··· Data in this exercise

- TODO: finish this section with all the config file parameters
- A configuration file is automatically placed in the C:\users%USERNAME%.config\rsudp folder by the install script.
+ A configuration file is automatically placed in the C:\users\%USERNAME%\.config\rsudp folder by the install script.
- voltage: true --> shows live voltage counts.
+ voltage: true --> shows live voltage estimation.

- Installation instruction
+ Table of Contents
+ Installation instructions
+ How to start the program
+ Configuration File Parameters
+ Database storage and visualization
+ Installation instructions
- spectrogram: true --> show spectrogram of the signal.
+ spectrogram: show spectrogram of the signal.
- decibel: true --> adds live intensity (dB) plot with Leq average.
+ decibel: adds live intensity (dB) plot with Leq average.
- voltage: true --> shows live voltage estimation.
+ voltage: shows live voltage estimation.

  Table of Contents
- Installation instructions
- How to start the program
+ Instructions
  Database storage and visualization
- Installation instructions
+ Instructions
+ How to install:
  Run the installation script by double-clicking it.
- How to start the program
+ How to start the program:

······
··· Data in this exercise

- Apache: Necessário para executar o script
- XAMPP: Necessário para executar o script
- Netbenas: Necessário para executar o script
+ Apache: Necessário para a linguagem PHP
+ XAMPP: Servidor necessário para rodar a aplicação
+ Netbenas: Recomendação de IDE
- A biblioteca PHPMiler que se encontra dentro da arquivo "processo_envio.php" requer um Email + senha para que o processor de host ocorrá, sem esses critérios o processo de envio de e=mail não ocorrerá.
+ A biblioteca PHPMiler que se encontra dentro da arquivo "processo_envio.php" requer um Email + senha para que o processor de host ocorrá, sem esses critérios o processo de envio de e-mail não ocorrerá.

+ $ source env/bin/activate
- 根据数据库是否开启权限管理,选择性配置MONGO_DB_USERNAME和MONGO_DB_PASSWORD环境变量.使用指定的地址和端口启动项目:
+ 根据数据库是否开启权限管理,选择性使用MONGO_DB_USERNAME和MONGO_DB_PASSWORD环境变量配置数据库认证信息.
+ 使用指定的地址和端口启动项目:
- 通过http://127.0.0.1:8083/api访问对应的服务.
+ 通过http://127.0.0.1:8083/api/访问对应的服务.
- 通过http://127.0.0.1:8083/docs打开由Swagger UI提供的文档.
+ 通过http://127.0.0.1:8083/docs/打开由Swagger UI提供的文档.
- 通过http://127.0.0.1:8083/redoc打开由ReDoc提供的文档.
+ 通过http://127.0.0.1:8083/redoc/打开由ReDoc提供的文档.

······

_What is needed_. Where the listing above has a line with "- TODO: finish", start there, and output every line exactly through the line with "- A configuration", which is also included.

_Answer to this exercise_.
- TODO: finish this section with all the config file parameters
- A configuration file is automatically placed in the C:\users%USERNAME%.config\rsudp folder by the install script.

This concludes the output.